Amazon SWF helps developers build, run, and scale background jobs that have parallel or sequential steps. You can think of Amazon SWF as a fully-managed state tracker and task coordinator in the Cloud.
If your app's steps take more than 500 milliseconds to complete, you need to track the state of processing, and you need to recover or retry if a task fails, Amazon SWF can help you.
Visit the getting started page to get sample code for parallel, sequential, fan-out and more workflow patterns.
Amazon SWF promotes a separation between the control flow of your background job's stepwise logic and the actual units of work that contain your unique business logic. This allows you to separately manage, maintain, and scale "state machinery" of your application from the core business logic that differentiates it. As your business requirements change, you can easily change application logic without having to worry about the underlying state machinery, task dispatch, and flow control.

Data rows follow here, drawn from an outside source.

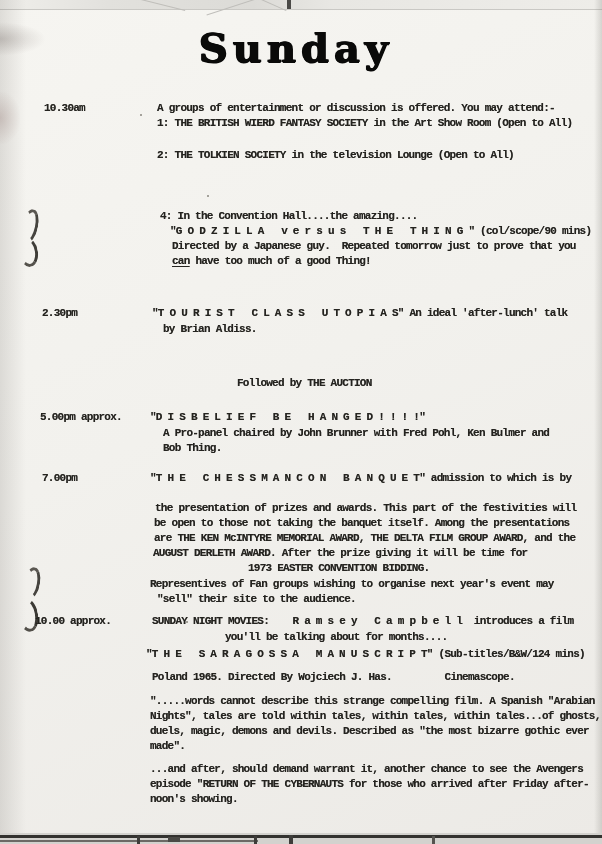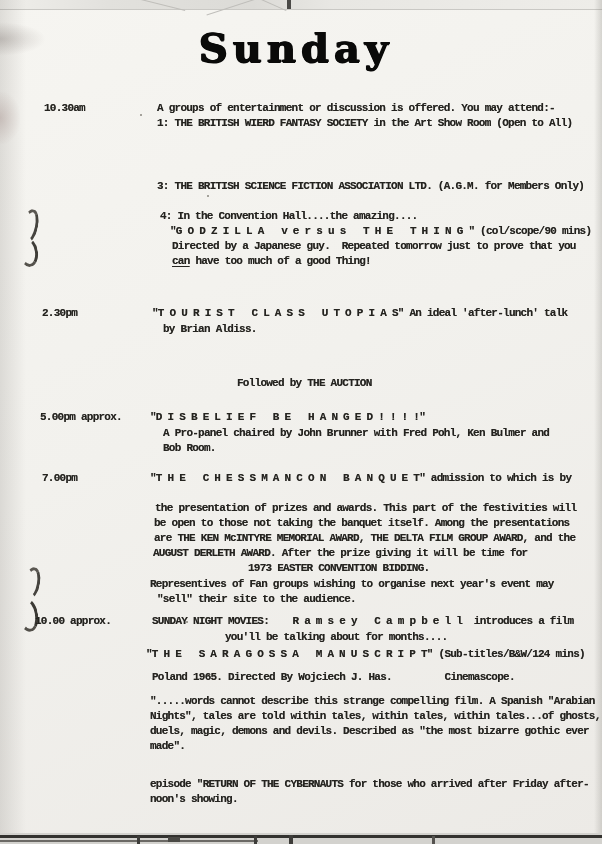--- a/index.html
+++ b/index.html
@@ -84,6 +84,7 @@
   <div class="ln" style="left:44px;top:101px">10.30am</div>
   <div class="ln" style="left:157px;top:101px">A groups of entertainment or discussion is offered. You may attend:-</div>
   <div class="ln" style="left:157px;top:116px">1: THE BRITISH WIERD FANTASY SOCIETY in the Art Show Room (Open to All)</div>
+  <div class="ln" style="left:157px;top:148px">2: THE TOLKIEN SOCIETY in the television Lounge (Open to All)</div>
   <div class="ln" style="left:157px;top:179px">3: THE BRITISH SCIENCE FICTION ASSOCIATION LTD. (A.G.M. for Members Only)</div>
   <div class="ln" style="left:160px;top:209px">4: In the Convention Hall....the amazing....</div>
   <div class="ln" style="left:170px;top:224px">"G O D Z I L L A   v e r s u s   T H E   T H I N G " (col/scope/90 mins)</div>

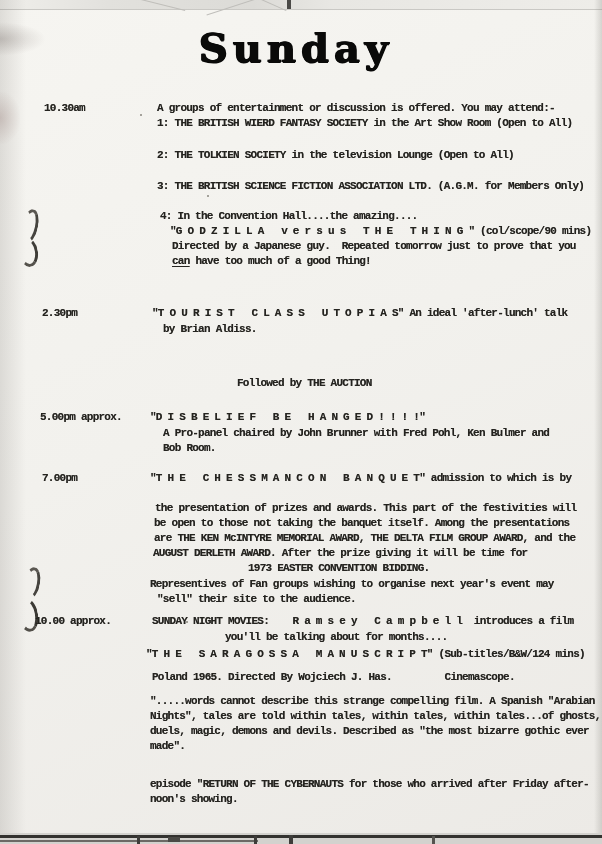--- a/index.html
+++ b/index.html
@@ -85,7 +85,6 @@
   <div class="ln" style="left:157px;top:101px">A groups of entertainment or discussion is offered. You may attend:-</div>
   <div class="ln" style="left:157px;top:116px">1: THE BRITISH WIERD FANTASY SOCIETY in the Art Show Room (Open to All)</div>
   <div class="ln" style="left:157px;top:148px">2: THE TOLKIEN SOCIETY in the television Lounge (Open to All)</div>
-  <div class="ln" style="left:157px;top:179px">3: THE BRITISH SCIENCE FICTION ASSOCIATION LTD. (A.G.M. for Members Only)</div>
   <div class="ln" style="left:160px;top:209px">4: In the Convention Hall....the amazing....</div>
   <div class="ln" style="left:170px;top:224px">"G O D Z I L L A   v e r s u s   T H E   T H I N G " (col/scope/90 mins)</div>
   <div class="ln" style="left:172px;top:254px"><span class="u">can</span><span> have too much of a good Thing!</span></div>

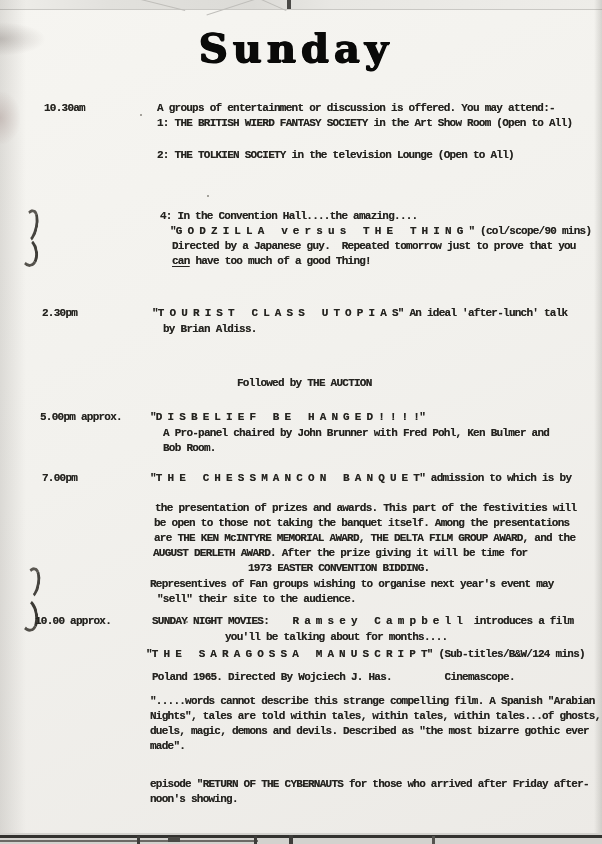--- a/index.html
+++ b/index.html
@@ -99,7 +99,7 @@
   <div class="ln" style="left:40px;top:410px">5.00pm approx.</div>
   <div class="ln" style="left:150px;top:410px">"D I S B E L I E F   B E   H A N G E D ! ! ! !"</div>
   <div class="ln" style="left:163px;top:426px">A Pro-panel chaired by John Brunner with Fred Pohl, Ken Bulmer and</div>
-  <div class="ln" style="left:163px;top:441px">Bob Room.</div>
+  <div class="ln" style="left:163px;top:441px">Bob Thing.</div>
 
   <div class="ln" style="left:42px;top:471px">7.00pm</div>
   <div class="ln" style="left:150px;top:471px">"T H E   C H E S S M A N C O N   B A N Q U E T" admission to which is by</div>

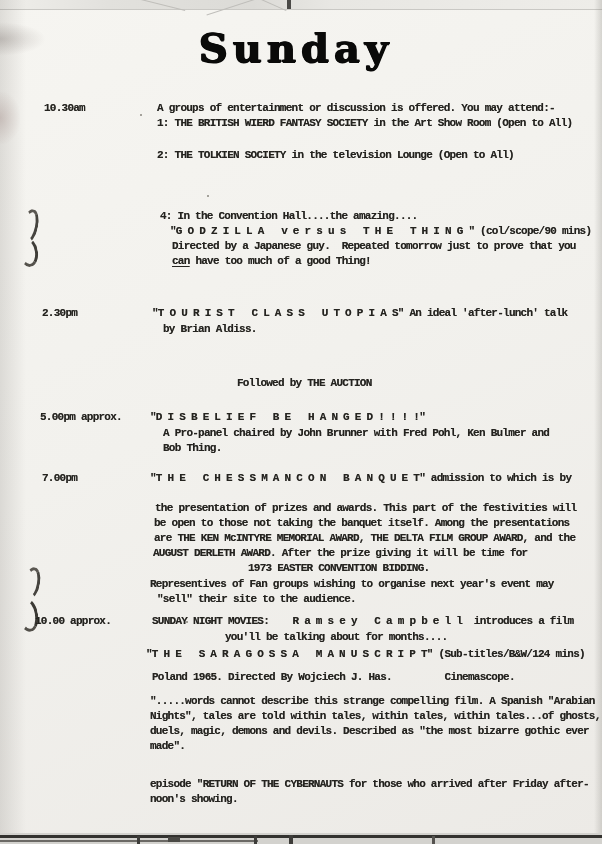--- a/index.html
+++ b/index.html
@@ -120,6 +120,7 @@
   <div class="ln" style="left:150px;top:709px">Nights", tales are told within tales, within tales, within tales...of ghosts,</div>
   <div class="ln" style="left:150px;top:724px">duels, magic, demons and devils. Described as "the most bizarre gothic ever</div>
   <div class="ln" style="left:150px;top:739px">made".</div>
+  <div class="ln" style="left:150px;top:762px">...and after, should demand warrant it, another chance to see the Avengers</div>
   <div class="ln" style="left:150px;top:777px">episode "RETURN OF THE CYBERNAUTS for those who arrived after Friday after-</div>
   <div class="ln" style="left:150px;top:792px">noon's showing.</div>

Amazon SWF runs within Amazon’s high-availability data centers, so the state tracking and task processing engine is available whenever applications need them. Amazon SWF redundantly stores the tasks, reliably dispatches them to application components, tracks their progress, and keeps their latest state.
Amazon SWF replaces the complexity of custom-coded workflow solutions and process automation software with a fully managed cloud workflow web service. This eliminates the need for developers to manage the infrastructure plumbing of process automation so they can focus their energy on the unique functionality of their application.
Amazon SWF seamlessly scales with your application’s usage. No manual administration of the workflow service is required as you add more cloud workflows to your application or increase the complexity of your workflows.
Amazon SWF lets you write your application components and coordination logic in any programming language and run them in the cloud or on-premises.
Video encoding using Amazon S3 and Amazon EC2. In this use case, large videos are uploaded to Amazon S3 in chunks. The upload of chunks has to be monitored. After a chunk is uploaded, it is encoded by downloading it to an Amazon EC2 instance. The encoded chunk is stored to another Amazon S3 location. After all of the chunks have been encoded in this manner, they are combined into a complete encoded file which is stored back in its entirety to Amazon S3. Failures could occur during this process due to one or more chunks encountering encoding errors. Such failures need to be detected and handled through Amazon SWF's cloud workflow management.
Migrating components from the datacenter to the cloud. Business critical operations are hosted in a private datacenter but need to be moved entirely to the cloud without causing disruptions. Amazon SWF-based applications can combine workers that wrap components running in the datacenter with workers that run in the cloud. To transition a datacenter worker seamlessly, new workers of the same type are first deployed in the cloud. The workers in the datacenter continue to run as usual, along with the new cloud-based workers. The cloud-based workers are tested and validated by routing a portion of the load through them. During this testing, the application is not disrupted because the workers in the datacenter continue to run. After successful testing, the workers in the datacenter are gradually stopped and those in the cloud are scaled up, so that they move entirely to a cloud workflow management application. This cloud workflow process can be repeated for all other workers in the datacenter so that the application moves entirely to the cloud. If for some business reason, certain processing steps must continue to be performed in the private data center, those workers can continue to run in the private data center and still participate in the application.
Processing large product catalogs using Amazon Mechanical Turk. While validating data in large catalogs, the products in the catalog are processed in batches. Different batches can be processed concurrently. For each batch, the product data is extracted from servers in the datacenter and transformed into CSV (Comma Separated Values) files required by Amazon Mechanical Turk’s Requester User Interface (RUI). The CSV is uploaded to populate and run the HITs (Human Intelligence Tasks). When HITs complete, the resulting CSV file is reverse transformed to get the data back into the original format. The results are then assessed and Amazon Mechanical Turk workers are paid for acceptable results. Failures are weeded out and reprocessed, while the acceptable HIT results are used to update the catalog. As batches are processed, the system needs to track the quality of the Amazon Mechanical Turk workers and adjust the payments accordingly. Failed HITs are re-batched and sent through the pipeline again.